Il Museo di Storia di Sarajevo prova a spiegare la resistenza al nazismo in Europa e in area jugoslava attraverso una nuova mostra permanente che porta il nome di Walter, famoso partigiano jugoslavo.
La leggenda di Walter e la mostra che porta il suo nome
Dopo due anni di conferenze itineranti, all’inizio di luglio il Museo di Storia di Sarajevo ha inaugurato una nuova mostra permanente dal titolo Wer ist Walter? Topografia della resistenza antifascista in Bosnia ed Erzegovina 1941-1945. Il nome prende le mosse dal celeberrimo partigiano jugoslavo Walter (Valter in bosniaco), le cui vicende hanno influenzato in maniera indelebile la cultura di massa nella ex-Jugoslavia (con dischi, locali e film cult dedicati all’eroe partigiano), rendendolo un simbolo della Resistenza collettiva a Sarajevo durante la Seconda guerra mondiale.
Valter, nome di battaglia di Vladimir Perić, fu leader indiscusso della resistenza antifascista clandestina nella Sarajevo occupata, dove fornì aiuto concreto alle unità partigiane che operavano vicino alla città organizzando anche una rete di intelligence partigiana molto efficiente. Venne ucciso nella notte tra il 5 e il 6 aprile 1945, poco prima che le unità partigiane arrivassero a Sarajevo, ma entrò subito nella leggenda dei resoconti sulla liberazione della città con la frase ormai mitica: “Sarajevo è liberata, ma Valter è morto”.
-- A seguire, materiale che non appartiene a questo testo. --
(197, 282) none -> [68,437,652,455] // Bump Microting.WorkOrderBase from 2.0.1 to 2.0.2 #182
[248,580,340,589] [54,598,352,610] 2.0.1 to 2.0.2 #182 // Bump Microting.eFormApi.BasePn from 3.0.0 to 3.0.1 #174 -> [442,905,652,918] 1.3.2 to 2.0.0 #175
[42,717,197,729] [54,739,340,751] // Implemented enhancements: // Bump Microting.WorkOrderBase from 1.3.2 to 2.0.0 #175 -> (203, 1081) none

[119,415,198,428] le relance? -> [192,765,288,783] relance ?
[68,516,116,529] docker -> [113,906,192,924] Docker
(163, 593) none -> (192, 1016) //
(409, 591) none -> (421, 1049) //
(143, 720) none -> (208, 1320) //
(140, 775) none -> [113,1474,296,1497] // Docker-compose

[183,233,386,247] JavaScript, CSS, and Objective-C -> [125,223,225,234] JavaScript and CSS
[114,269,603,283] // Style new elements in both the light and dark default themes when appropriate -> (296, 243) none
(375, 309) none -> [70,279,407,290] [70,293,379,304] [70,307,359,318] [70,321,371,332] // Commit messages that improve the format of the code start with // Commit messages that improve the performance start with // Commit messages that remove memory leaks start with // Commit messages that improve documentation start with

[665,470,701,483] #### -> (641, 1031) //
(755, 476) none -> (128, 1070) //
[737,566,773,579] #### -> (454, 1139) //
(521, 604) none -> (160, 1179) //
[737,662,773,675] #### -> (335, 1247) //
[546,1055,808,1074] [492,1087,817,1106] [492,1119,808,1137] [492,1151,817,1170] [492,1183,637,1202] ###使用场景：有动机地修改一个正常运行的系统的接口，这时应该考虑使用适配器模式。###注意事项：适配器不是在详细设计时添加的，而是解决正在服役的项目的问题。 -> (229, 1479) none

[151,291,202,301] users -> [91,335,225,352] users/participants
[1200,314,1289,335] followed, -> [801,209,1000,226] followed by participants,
La mostra a lui dedicata è il frutto di due anni di lavoro e cooperazione tra il Museo di Storia di Sarajevo, la tedesca Crossborder Factory, il francese CIFE (Centre international de formation européenne) e il croato Memoriale di Jasenovac, con il sostegno della fondazione “Memoria, Responsabilità e Futuro”. Wer ist Walter? intende proporre una narrazione aggiornata della Seconda Guerra Mondiale che sia accessibile ai fruitori locali e internazionali, abbattendo il tentacolare revisionismo storico che ottenebra gran parte del dibattito politico e mediatico nei Balcani occidentali. La mostra è infatti la prima esposizione permanente sulla Resistenza partigiana da 30 anni a questa parte in una delle capitali degli stati membri della ex-Jugoslavia.
L’esposizione è accompagnata da una pubblicazione scientifica e da una piattaforma digitale educativa che comprende cento storie di resistenza in Europa, consultabili sul sito dedicato e a disposizione delle scuole.
Resistenza jugoslava: la prima in Europa
I partigiani di Tito furono infatti il primo e il più efficiente movimento di Resistenza creatosi in Europa; storicamente, infatti, già durante il Comintern di Zagabria del maggio 1941 il maresciallo Tito aveva comunicato in un report che la lotta armata era l’unica via di uscita dalla “terribile catastrofe che aveva colpito i popoli di Jugoslavia” .
Ad ogni modo, pur essendo stato il primo e più efficace movimento di Resistenza del Vecchio continente, in Europa si parla ancora troppo poco dello scempio perpetrato nei Balcani da nazisti e fascisti italiani, e ancora meno della storia della Resistenza in questa porzione di continente.
Alla luce di questa lacuna, la mostra si pone l’obiettivo di sviluppare una visione transnazionale e transeuropea della resistenza al nazifascismo in Europa e su come essa è stata trattata dal 1945 in poi.
Il Museo di Storia della Bosnia Erzegovina si evolve
Se da un lato la conoscenza dell’operato della Resistenza nei Balcani occidentali è lacunosa e divisiva (oscillando tra la glorificazione e la demonizzazione), dall’altro capita che essa sia anche molto selettiva, e quindi facile preda della strumentalizzazione e della distorsione della memoria (spesso legate alle diverse etnie della regione) operata dai nazionalismi di quest’area.
Le mostre e le manifestazioni che intendono unire i paesi dei Balcani occidentali si sono recentemente moltiplicate, sfidando la classe politica che tende invece a soffiare sul pericoloso vento dei nazionalismi. Tra di esse ricordiamo la mostra itinerante “Lavirint 90ih“, aperta a Belgrado, e poi spostatasi a Zagabria, Sarajevo, Skopje e Pristina per diventare un museo e un centro regionale per la riconciliazione. O il festival Miredita, dobar dan! per riavvicinare Serbia e Kosovo attraverso la promozione dell’arte e della cultura.
Ci sono storie da non dimenticare e c’è una memoria collettiva europea da ricostruire.
Rendere i popoli consapevoli della propria storia e della propria identità è la prima tappa per poter scrivere un futuro di pace condiviso e consapevole.